Eton mess was served in the 1930s for the first time at Eton – either in the school’s dining room or the tuck shop. I have never managed to get a straight story. Apparently the first version was made with either strawberries or bananas that were folded into either ice cream or cream. Meringue was a later addition. Nowadays, Eton mess is made with meringue, lightly whipped cream and strawberries – all folded together into a mess – but oh what a glorious mess.
The only tricky bit could be getting the cream right and the combination should not be soggy. The meringue can be bought at a baker and there’s no need to make it yourself – so Rijk, this one’s for you.
500 g strawberries, cleaned and halved (you can use the frozen kind as well in an emergency)
3 egg whites
175 g superfine castor sugar
1 heaped tablespoon icing sugar
600 ml whipping cream, lightly whipped – yet firm
Preheat oven to 150 C and grease and line a baking tray with baking paper. I use two layers – but for no particular reason
Using an electric mixer, whisk the egg whites until soft peaks form, gradually add the sugar and continue to whisk until all the sugar is used.

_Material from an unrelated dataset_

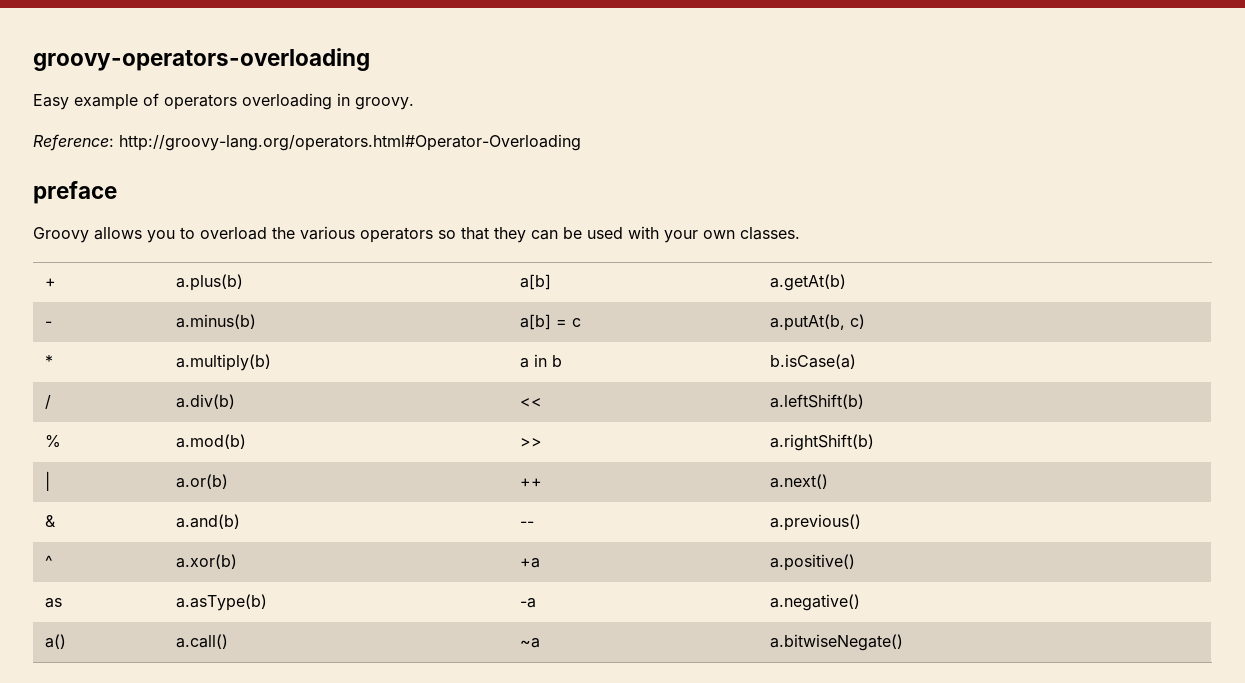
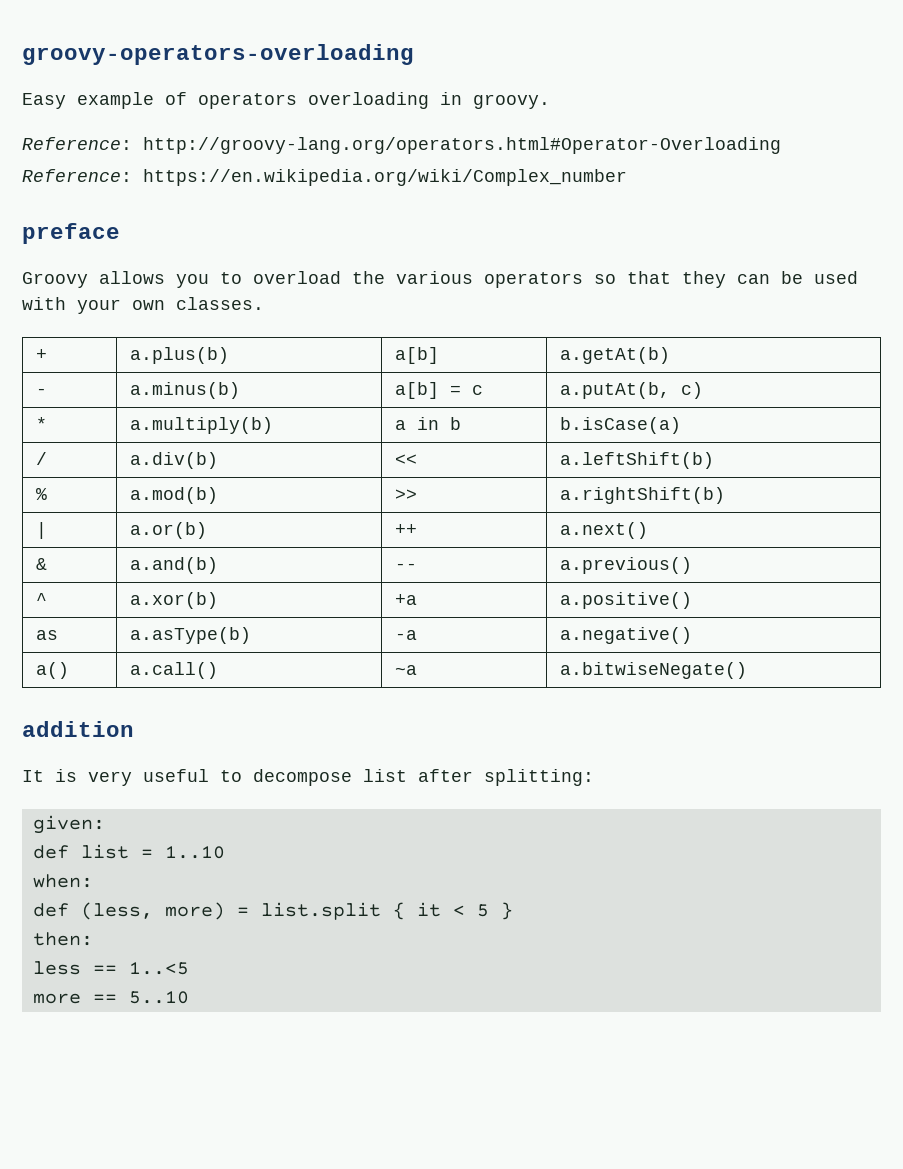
(581, 142) none -> [22,169,627,186] // Reference: https://en.wikipedia.org/wiki/Complex_number
(903, 642) none -> [22,721,134,737] [22,769,594,786] [32,815,105,834] [32,844,225,859] [32,874,93,888] [32,902,513,920] [32,932,93,946] [32,961,189,975] [32,991,189,1004] // addition // It is very useful to decompose list after splitting: // given: // def list = 1..10 // when: // def (less, more) = list.split { it < 5 } // then: // less == 1..<5 // more == 5..10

Simply spread the meringue mixture on the prepared tray, about 1 cm thick and bake for 40 minutes.
Turn the oven off and allow to dry for about an hour.
Now place half the strawberries and the icing sugar in your food processor or blender and blend until you get a smooth puree.
If the strawberries are frozen, defrost and do exactly the same.
You could strain the mixture to remove the strawberry pips, but I never do – it’s far too fussy and if you can’t eat a strawberry, maybe you should give this a miss since the meringue will not be that smooth either.
Break the meringue into small mini bite sized bits.
Put the strawberries and the meringue in a large mixing bowl.
Fold in the whipped cream.
Now drizzle in a little puree to give a marbled effect – never overdo this.
Divide into individual glass serving bowls and spoon in carefully.
Drizzle with remaining puree.
I have done this with all kinds of suitable fruit and it’s always a hit – passionfruit being my own personal favourite.